Let $G$ be a group. Put $D_0=G$ and, for $i\geq 1$, put $D_i=[D_{i-1}, D_{i-1}]$ (the commutator subgroup). Show that if there exists $r\geq 0$ such that $D_r={1}$ then $G$ is solvable.
I know that given such a $D_r$ I need to construct a finite series of subgroups each normal in the next. I assume this will look like $$D_0 \unlhd D_1 \unlhd \dots \unlhd D_r \unlhd G $$
And I know that each quotient $D_{i+1}/D_i$ will be abelian, but how will I know that each of the subgroups is normal in the next?
Thanks!
You want to show $[G,G]$ is always normal in $G$. This subgroup is generated by commutators, so it suffices you show that conjugating a commutator gives a product of commutators.

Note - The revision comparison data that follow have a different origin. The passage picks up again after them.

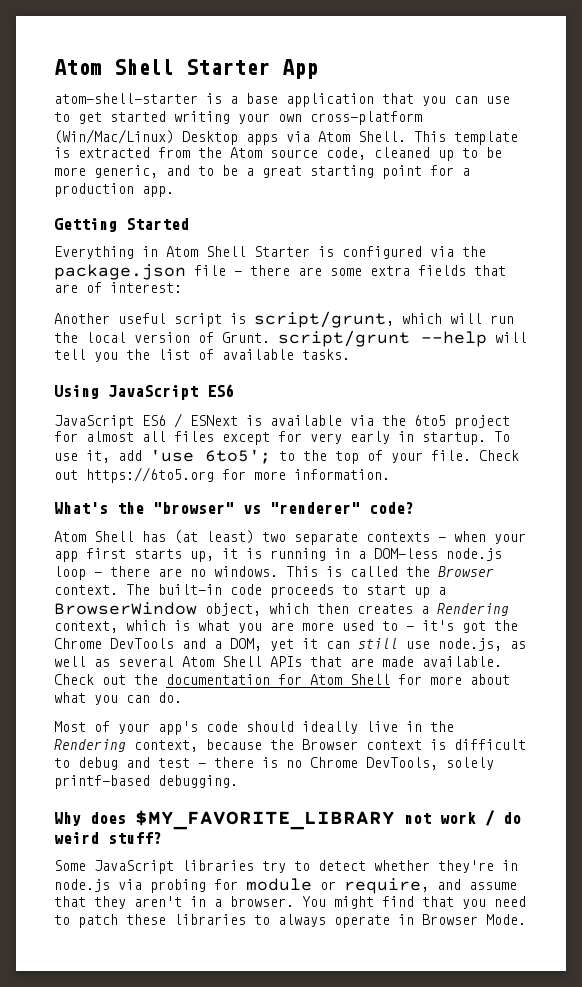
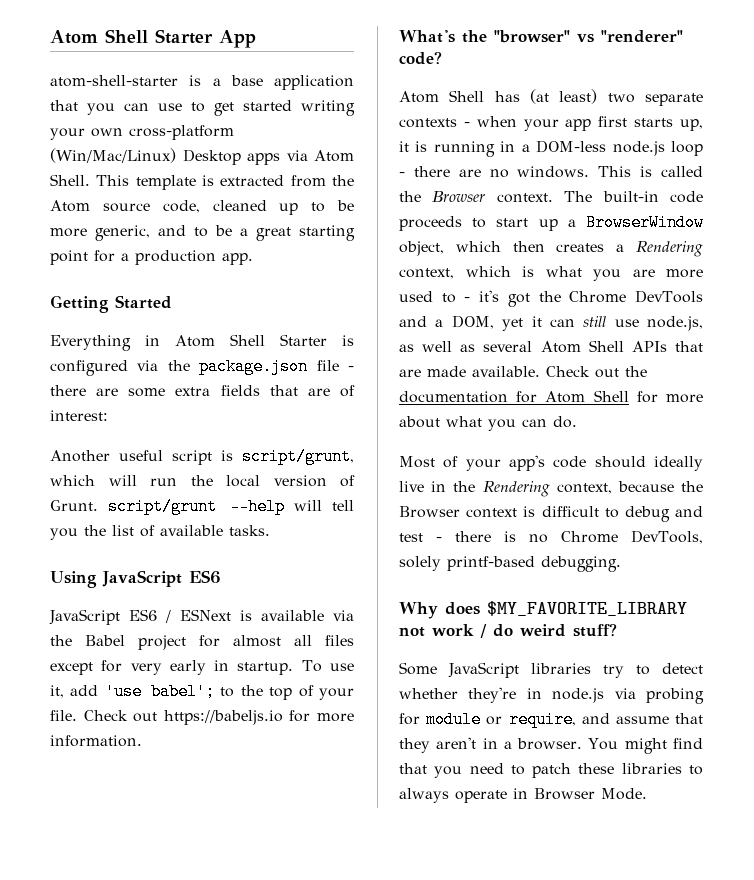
- JavaScript ES6 / ESNext is available via the 6to5 project for almost all files except for very early in startup.
+ JavaScript ES6 / ESNext is available via the Babel project for almost all files except for very early in startup.
- To use it, add 'use 6to5'; to the top of your file.
+ To use it, add 'use babel'; to the top of your file.
- Check out https://6to5.org for more information.
+ Check out https://babeljs.io for more information.

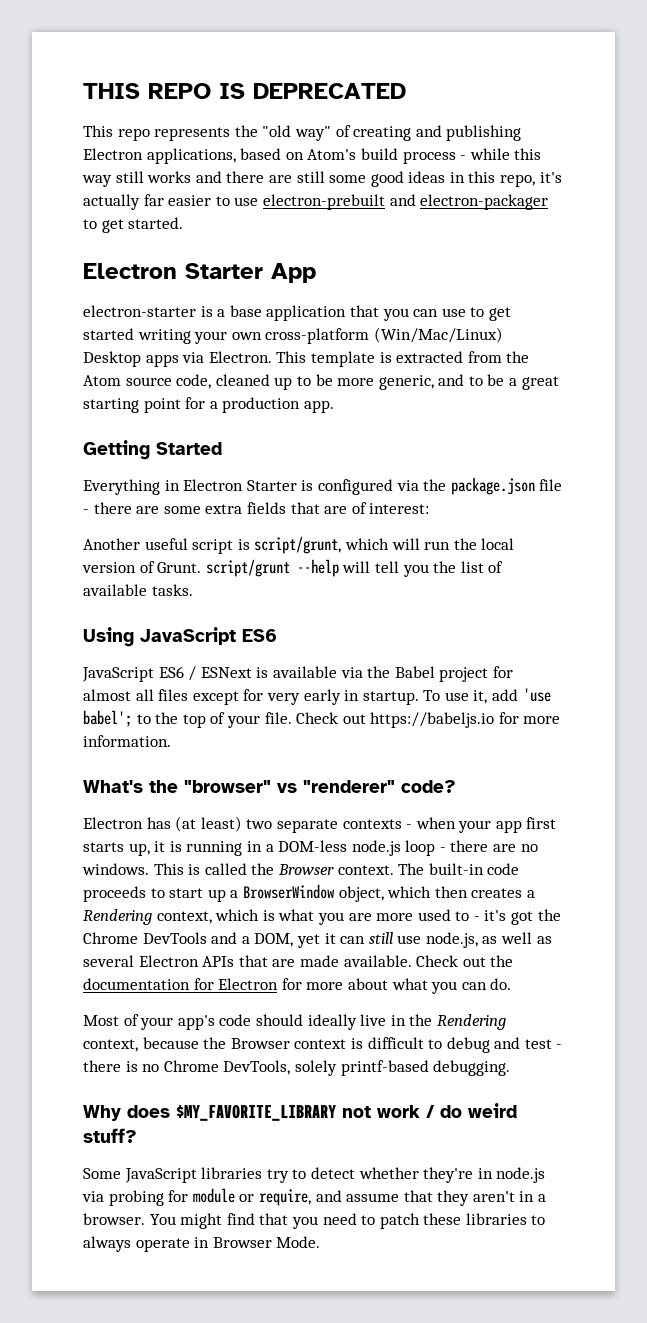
- Atom Shell Starter App
+ THIS REPO IS DEPRECATED
+ This repo represents the "old way" of creating and publishing Electron applications, based on Atom's build process - while this way still works and there are still some good ideas in this repo, it's actually far easier to use electron-prebuilt and electron-packager to get started.
+ Electron Starter App
- atom-shell-starter is a base application that you can use to get started writing your own cross-platform (Win/Mac/Linux) Desktop apps via Atom Shell.
+ electron-starter is a base application that you can use to get started writing your own cross-platform (Win/Mac/Linux) Desktop apps via Electron.
- Everything in Atom Shell Starter is configured via the package.json file - there are some extra fields that are of interest:
+ Everything in Electron Starter is configured via the package.json file - there are some extra fields that are of interest:
- Atom Shell has (at least) two separate contexts - when your app first starts up, it is running in a DOM-less node.js loop - there are no windows.
+ Electron has (at least) two separate contexts - when your app first starts up, it is running in a DOM-less node.js loop - there are no windows.
- The built-in code proceeds to start up a BrowserWindow object, which then creates a Rendering context, which is what you are more used to - it's got the Chrome DevTools and a DOM, yet it can still use node.js, as well as several Atom Shell APIs that are made available.
+ The built-in code proceeds to start up a BrowserWindow object, which then creates a Rendering context, which is what you are more used to - it's got the Chrome DevTools and a DOM, yet it can still use node.js, as well as several Electron APIs that are made available.
- Check out the documentation for Atom Shell for more about what you can do.
+ Check out the documentation for Electron for more about what you can do.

Now,
$$caba^{-1}b^{-1}c^{-1} = (caba^{-1} c^{-1}b^{-1})(bcb^{-1}c^{-1})$$
is a product of commutators, that is
$$c[a,b]c^{-1} = [ca,b][b,c]$$
Alternatively, note that
$$caba^{-1}b^{-1}c^{-1}= (cac^{-1})(cbc^{-1})(ca^{-1}c^{-1})(cb^{-1}c^{-1})$$
that is, $$c[a,b]c^{-1} = [cac^{-1},cbc^{-1}]$$
and more generally, as noted in the comments,
$$\phi[a,b] = [\phi(a),\phi(b)]$$ for any morphism of groups $\phi$. This states the commutator subgroup is more than normal, it is completely characteristic, that is, stable under any group endomorphism.